There is virtually no risk from sickle-cell trait, but a man and woman who both have the trait can produce a child with sickle-cell anemia. If you have sickle-cell anemia, you risk painful crises. Abnormalities of bone growth and severe infection from certain bacteria may also occur. Severe sickle-cell crises can damage most organs in your body by impairing blood flow, and this damage can lead to death from heart failure kidney failure or stroke.

What should be done?

If you or your child displays any of the symptoms described, see your physician, who will consider the possibility of sickle-cell anemia, especially if the disease is known to run in your family. Analysis of a blood sample will disclose whether the disease is present.

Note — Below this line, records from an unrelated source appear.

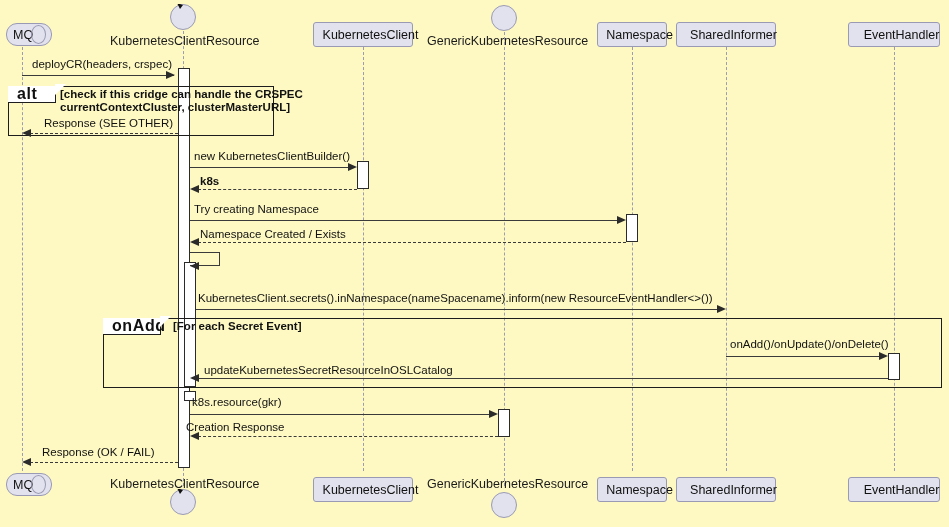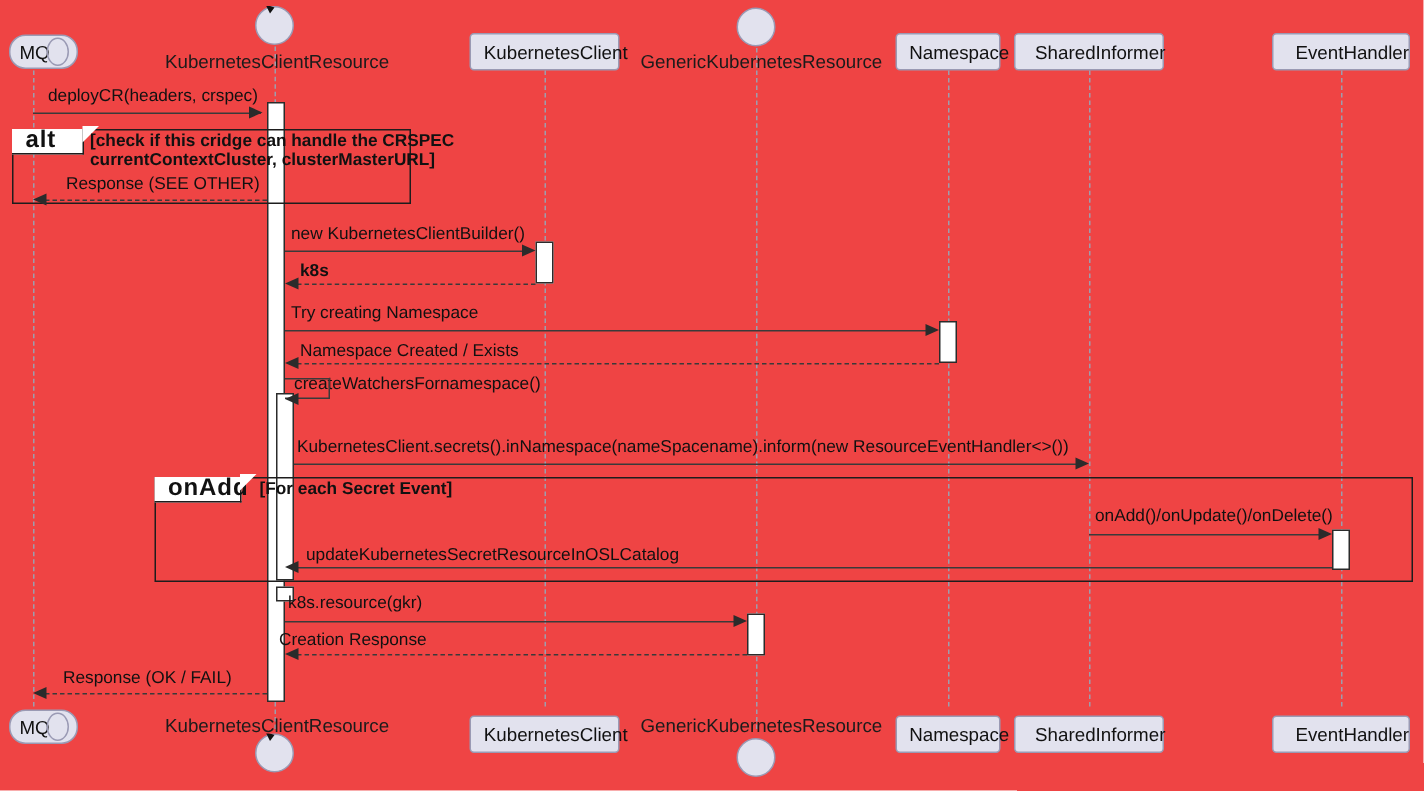--- a/index.html
+++ b/index.html
@@ -4,7 +4,7 @@
 <style>
   html,body{margin:0;padding:0;background:#ffffff;}
   body{font-family:"Liberation Sans",sans-serif;-webkit-font-smoothing:antialiased;}
-  #stage{position:relative;width:949px;height:527px;background:#ef4444;overflow:hidden;}
+  #stage{position:relative;width:949px;height:527px;background:#fef9c3;overflow:hidden;}
 
   
   .plabel{position:absolute;font-size:12.5px;color:#1b1b1b;white-space:nowrap;line-height:14px;}

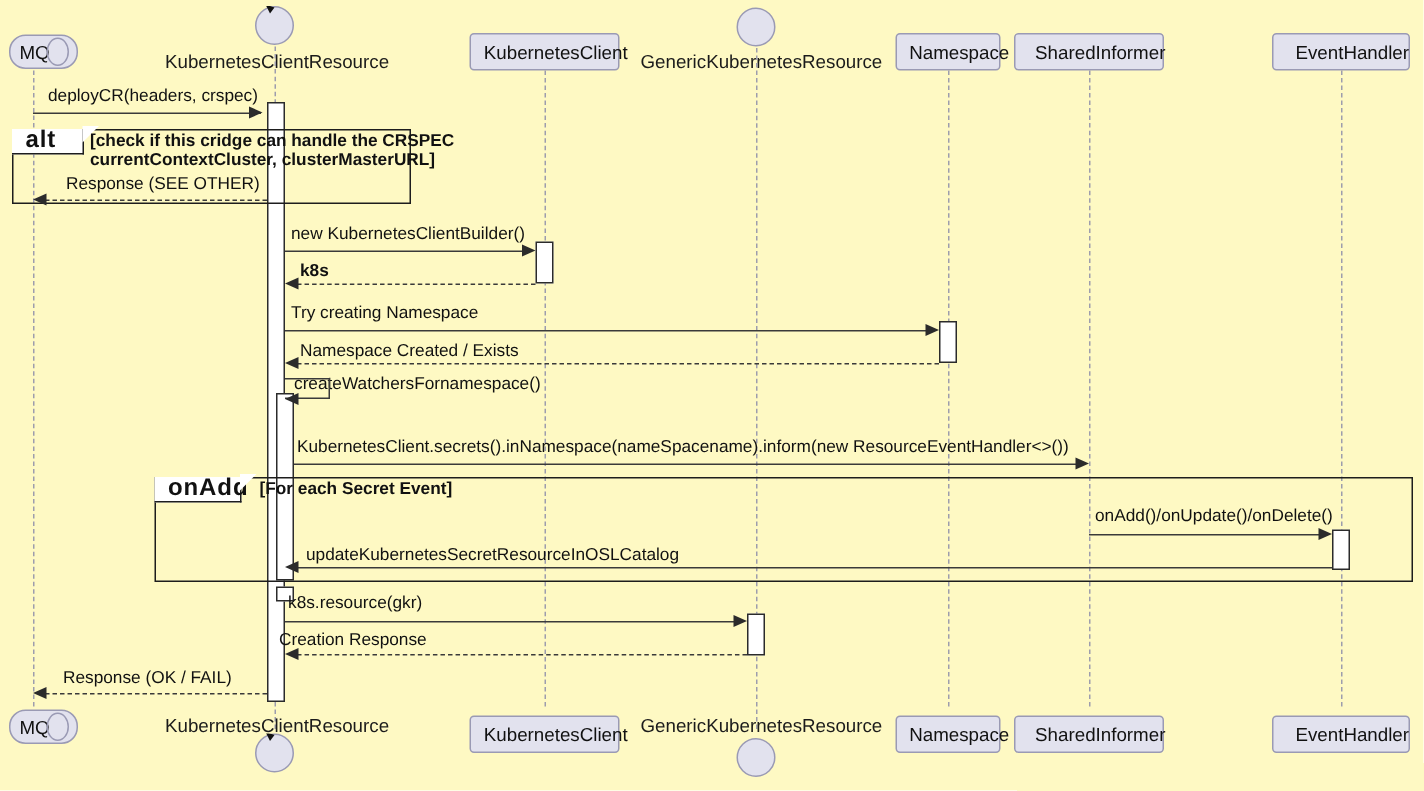--- a/index.html
+++ b/index.html
@@ -144,9 +144,6 @@
   <div class="msgline dashed" style="left:198px;top:242px;width:428px;"></div>
   <div class="arrowL" style="left:190px;top:238px;"></div>
 
-  <div class="mtext" style="left:196px;top:250px;">
-    <span>createWatchersFornamespace()</span>
-  </div>
   <div class="selfbox" style="left:190px;top:252px;width:30px;height:14px;border-left:none;"></div>
   <div class="arrowL" style="left:190px;top:262px;"></div>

If you are of African descent and you are considering getting married or having a child, it is wise for you to be tested for sickle-cell trait. Because the trait is relatively common in the black population, about 6 of every 1000 black couples will have the capability of producing a child with sickle-cell anemia.

What is the treatment?

There is now no cure for an inherited disease such as sickle-cell anemia, but the symptoms can be treated. Crises of acute pain are the most common problem. These are treated with painkillers, and you often have to be admitted to the hospital for them. It is extremely important that you do everything possible to maintain good health, and that you obtain prompt treatment for infections, injuries and other illnesses. Also, you should see a physician regularly who is thoroughly familiar with the disease. Special precautions are necessary before you have any surgery, including dental surgery. Also, you should not fly in an un pressurized airplane or be at altitudes above about 6000 feet, at least not without special precautions and instructions.